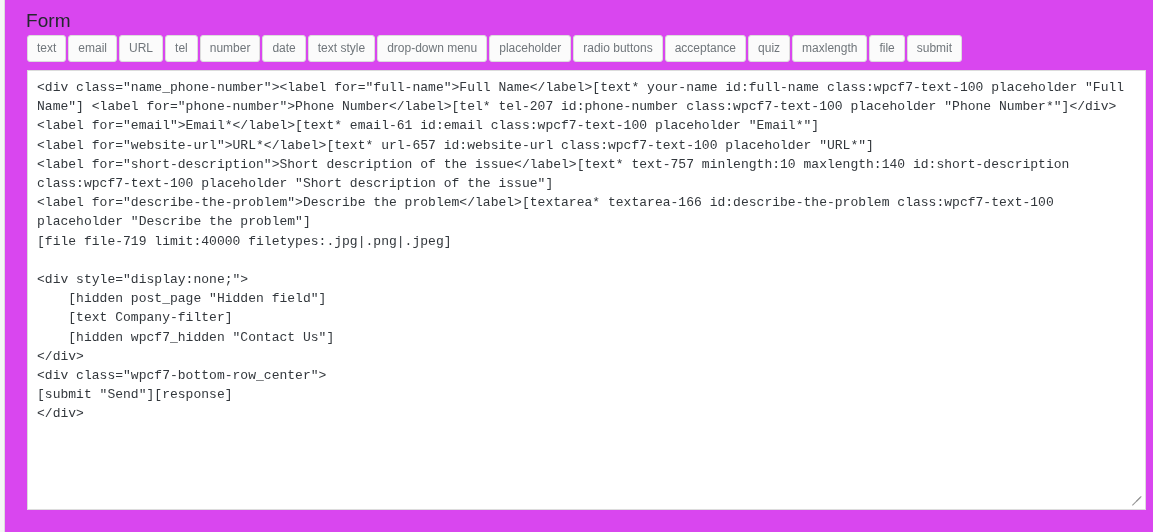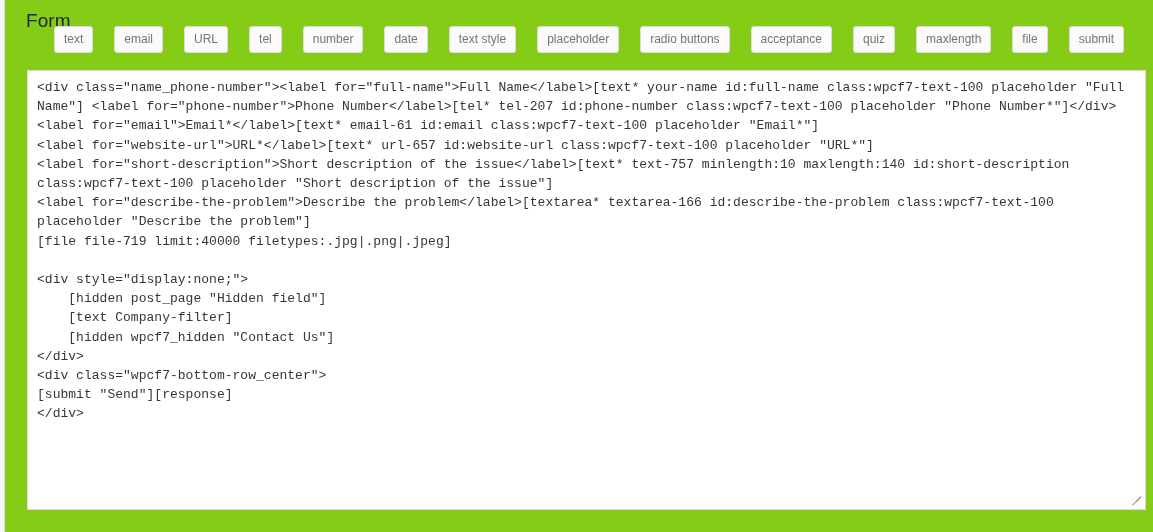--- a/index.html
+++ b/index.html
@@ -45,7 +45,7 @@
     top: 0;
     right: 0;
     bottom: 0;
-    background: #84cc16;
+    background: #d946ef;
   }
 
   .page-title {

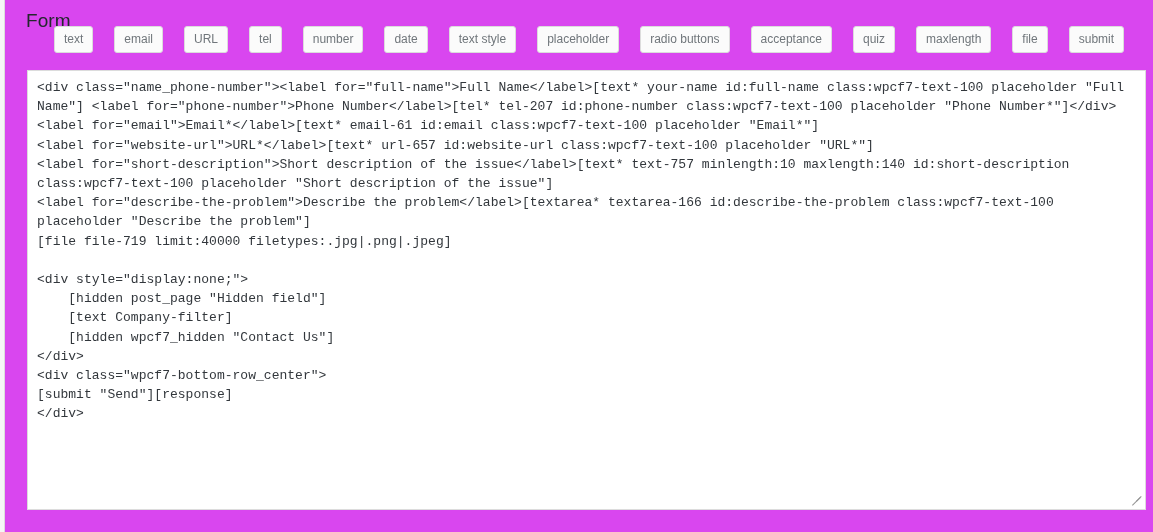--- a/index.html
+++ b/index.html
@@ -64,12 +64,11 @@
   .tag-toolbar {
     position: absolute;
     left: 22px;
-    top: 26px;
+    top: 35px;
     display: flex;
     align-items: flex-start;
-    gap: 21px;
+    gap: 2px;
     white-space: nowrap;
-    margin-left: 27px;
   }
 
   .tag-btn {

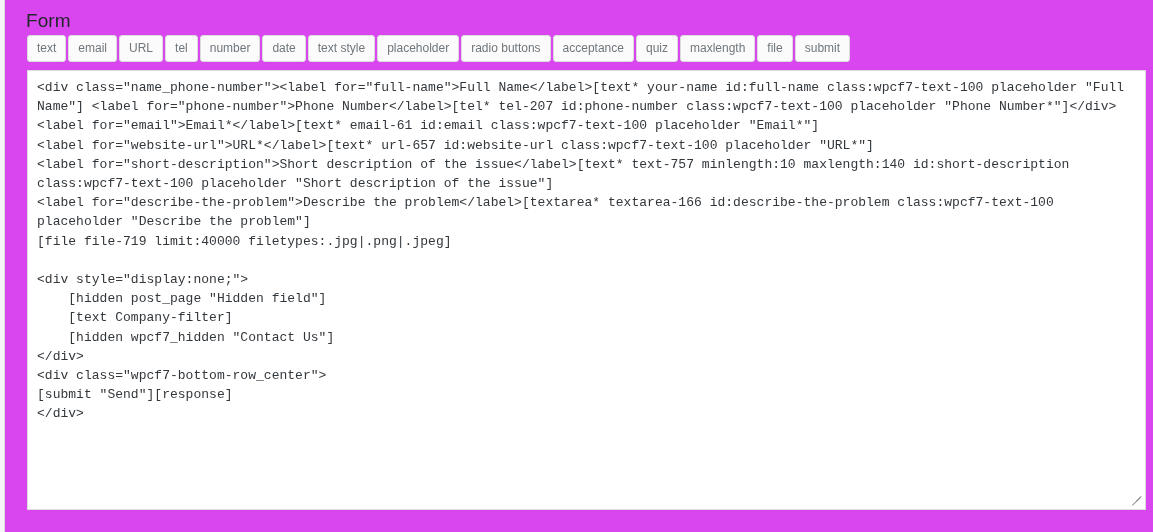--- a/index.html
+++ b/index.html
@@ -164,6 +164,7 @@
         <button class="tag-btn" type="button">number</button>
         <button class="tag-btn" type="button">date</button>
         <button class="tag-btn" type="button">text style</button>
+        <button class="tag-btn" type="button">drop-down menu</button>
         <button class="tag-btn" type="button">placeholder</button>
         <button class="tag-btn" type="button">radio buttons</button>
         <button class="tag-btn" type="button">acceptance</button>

________________________

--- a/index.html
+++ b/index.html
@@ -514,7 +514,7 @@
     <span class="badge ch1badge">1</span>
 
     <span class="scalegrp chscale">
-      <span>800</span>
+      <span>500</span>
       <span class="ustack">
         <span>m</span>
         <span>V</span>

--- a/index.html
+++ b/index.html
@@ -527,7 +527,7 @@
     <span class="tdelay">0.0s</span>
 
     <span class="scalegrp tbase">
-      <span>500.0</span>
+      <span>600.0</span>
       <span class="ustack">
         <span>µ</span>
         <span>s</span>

________________________

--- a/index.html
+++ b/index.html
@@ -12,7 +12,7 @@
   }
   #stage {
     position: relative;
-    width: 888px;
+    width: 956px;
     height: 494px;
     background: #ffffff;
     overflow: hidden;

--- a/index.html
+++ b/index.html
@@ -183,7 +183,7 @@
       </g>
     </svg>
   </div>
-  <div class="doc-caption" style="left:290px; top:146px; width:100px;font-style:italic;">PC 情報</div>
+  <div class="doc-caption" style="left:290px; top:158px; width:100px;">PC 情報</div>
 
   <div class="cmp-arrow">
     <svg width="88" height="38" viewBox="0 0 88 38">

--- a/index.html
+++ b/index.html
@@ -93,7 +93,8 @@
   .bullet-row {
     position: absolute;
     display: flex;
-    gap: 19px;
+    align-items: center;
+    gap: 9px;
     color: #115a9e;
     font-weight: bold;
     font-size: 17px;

________________________

Which lines of the records above contain the word "scalegrp"? Report each one.

     <span class="scalegrp chscale">
     <span class="scalegrp tbase">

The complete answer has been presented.